**Supplied material:**
━━━━━━━━━━━━━━━━━━━━━━━━━━━━━━

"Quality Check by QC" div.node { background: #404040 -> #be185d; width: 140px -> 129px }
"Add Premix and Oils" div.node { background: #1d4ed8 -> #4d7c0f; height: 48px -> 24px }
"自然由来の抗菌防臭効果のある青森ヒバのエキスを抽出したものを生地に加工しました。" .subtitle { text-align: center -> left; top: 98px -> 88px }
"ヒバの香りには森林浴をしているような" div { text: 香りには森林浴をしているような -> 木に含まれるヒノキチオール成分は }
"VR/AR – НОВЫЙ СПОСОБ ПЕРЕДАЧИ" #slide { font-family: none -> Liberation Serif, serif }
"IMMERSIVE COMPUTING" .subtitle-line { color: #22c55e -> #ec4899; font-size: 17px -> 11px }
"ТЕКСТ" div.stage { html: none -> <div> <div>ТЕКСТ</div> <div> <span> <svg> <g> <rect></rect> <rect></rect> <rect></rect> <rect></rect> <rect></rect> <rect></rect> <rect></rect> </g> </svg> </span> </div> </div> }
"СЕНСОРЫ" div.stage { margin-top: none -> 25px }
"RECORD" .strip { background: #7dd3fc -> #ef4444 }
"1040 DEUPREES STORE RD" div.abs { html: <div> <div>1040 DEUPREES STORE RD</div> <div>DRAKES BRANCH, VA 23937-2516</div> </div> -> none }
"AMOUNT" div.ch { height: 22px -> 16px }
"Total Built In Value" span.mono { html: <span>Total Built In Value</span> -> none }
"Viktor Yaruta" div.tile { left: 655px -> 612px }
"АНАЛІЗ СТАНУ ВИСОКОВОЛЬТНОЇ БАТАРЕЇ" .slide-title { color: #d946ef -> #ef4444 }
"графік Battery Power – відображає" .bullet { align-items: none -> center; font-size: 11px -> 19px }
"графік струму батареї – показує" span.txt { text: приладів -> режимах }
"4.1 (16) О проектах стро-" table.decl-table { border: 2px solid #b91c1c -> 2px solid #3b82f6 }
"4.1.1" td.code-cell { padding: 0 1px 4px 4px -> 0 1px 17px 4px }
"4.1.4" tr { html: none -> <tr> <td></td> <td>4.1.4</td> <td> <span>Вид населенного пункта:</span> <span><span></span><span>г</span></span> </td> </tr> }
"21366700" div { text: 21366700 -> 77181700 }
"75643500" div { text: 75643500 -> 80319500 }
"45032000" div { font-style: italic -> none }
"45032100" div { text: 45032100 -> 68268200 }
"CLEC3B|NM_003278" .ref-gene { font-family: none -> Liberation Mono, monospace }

━━━━━━━━━━━━━━━━━━━━━━━━━━━━━━

**Goal of the exercise:** Retrieve each line of the data in which the word "center" can be found.

**Your response:**
"自然由来の抗菌防臭効果のある青森ヒバのエキスを抽出したものを生地に加工しました。" .subtitle { text-align: center -> left; top: 98px -> 88px }
"графік Battery Power – відображає" .bullet { align-items: none -> center; font-size: 11px -> 19px }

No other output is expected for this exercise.